Oh, and you do have Dr. Stone, who has been kidnapped by McAllister.
[Laughs] Oh yeah! Linda Hamilton now has this dude, Dr. Stone, played by Michael Cassidy, who’s hysterical. Yeah, she has Dr. Ethan in a fu**ing cage somewhere, so that’s definitely something to explore as well.
Do you plan on keeping them Harry and Asta and presenting a relationship between a man and a woman that is not heading towards romance?
That is the plan. I explored that early on to see what would that look like, what would that be and it didn’t feel right. And now, it feels even less right after seeing this first season, seeing those two characters on screen, My goal was to get Harry throughout the season to learn a little bit about human emotions and start feeling the things that make us up as humans. I wanted to hold love until the end of the season. He hints at it along the way, like in episode five when Jay [Kaylayla Raine] comes into the diner and Dan says, “Family don’t pay.” In the voiceover, that’s when Harry says that maybe there’s something out there stronger than hate.
So he’s starting to explore what that might be and in the season finale, he discovers it with Asta. It makes him more open to people, feel a part of everything and connected to everything. He’s learning to love her as a person. It’s a love of friendship and of connection, and I wanted to explore the nature of love in that way, through all the characters.
Like the very strange love Ben and Kate rediscover while beating the snot out of the government agents?
[Laughs] I just love that scene. I spent probably more time editing and cutting that scene and the music and the sound effects and all that stuff than anything else. It’s a slow-burn, all season building up to that moment with them. And I think that’s a good payoff. They had a problem with intimacy. And beating the living out of two people connected them in a way that nothing else has.

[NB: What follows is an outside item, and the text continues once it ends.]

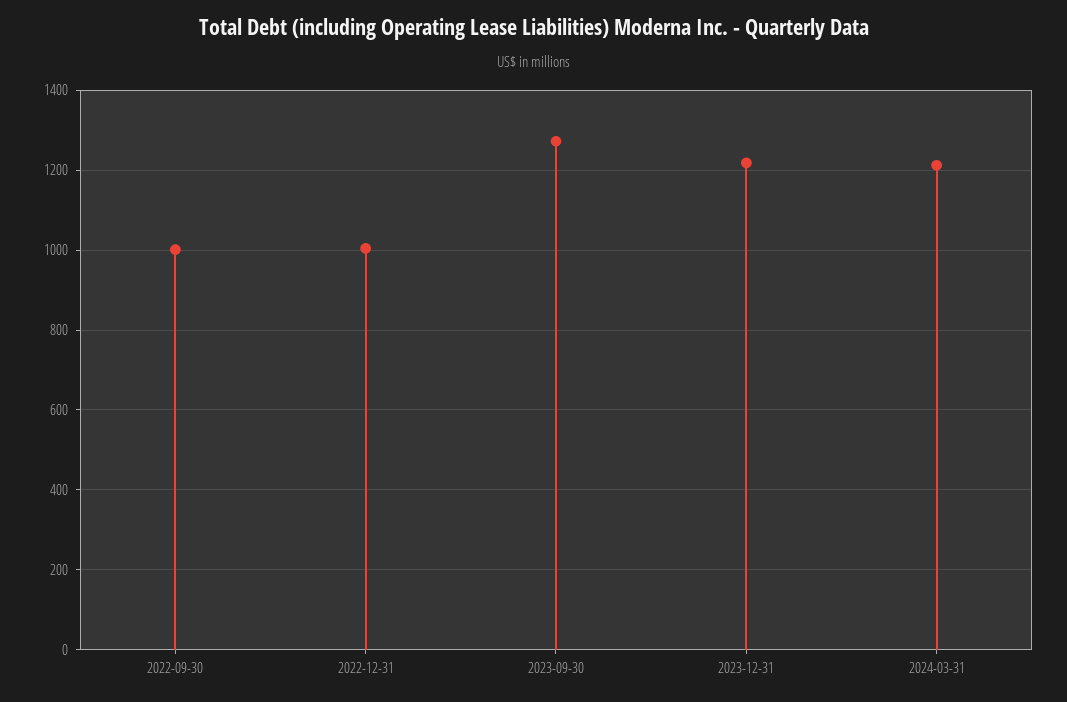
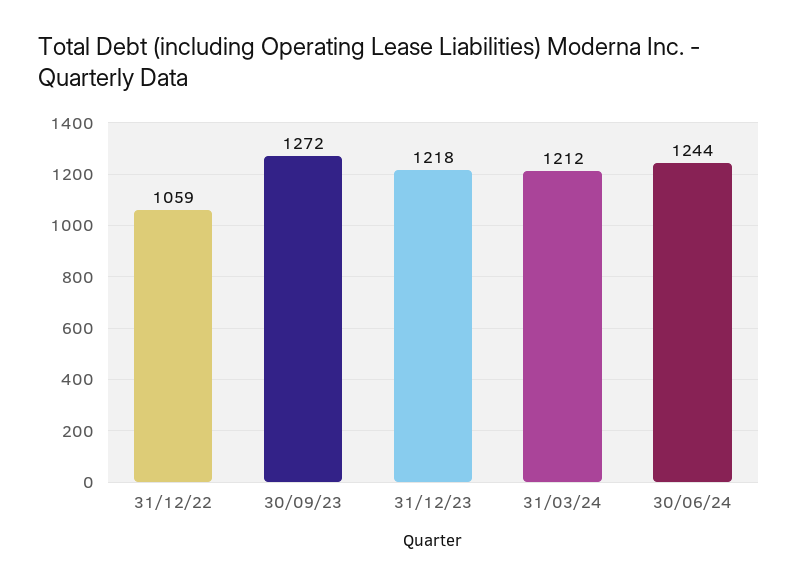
2022-09-30: 1000 -> none
2022-12-31: 1000 -> 1059
30/06/24: none -> 1244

Because so many of these characters actually have a shared past, have you considered doing an episode set solely in their high school years?
Not an episode, but some moments like that. I do want to explore that a little bit.
Your show’s incredibly diverse without hitting us over the head with it.
That was by design. And I wanted to give as much representation to the indigenous community as I could. For decades, that community has been rendered invisible on TV. We had a great Native American writer on staff and hired a separate casting director just to cast those parts. I have a consultant named Kenny Frost who’s part of the Southern Ute tribe, which is the local tribe that we use in the show. It was amazing.
What I wanted to do is instead of making a big thing about it, “Oh, here’s the native American character,” just have a part that could be played by anybody and cast a Native American actor. Trevor Carroll is an amazing actor, he plays Darcy’s, partner John who works up in avalanche control. He happens to be Native American. He could be white, Asian, he just happens to be Native. And you don’t have to comment on it because in real life, people don’t comment on it!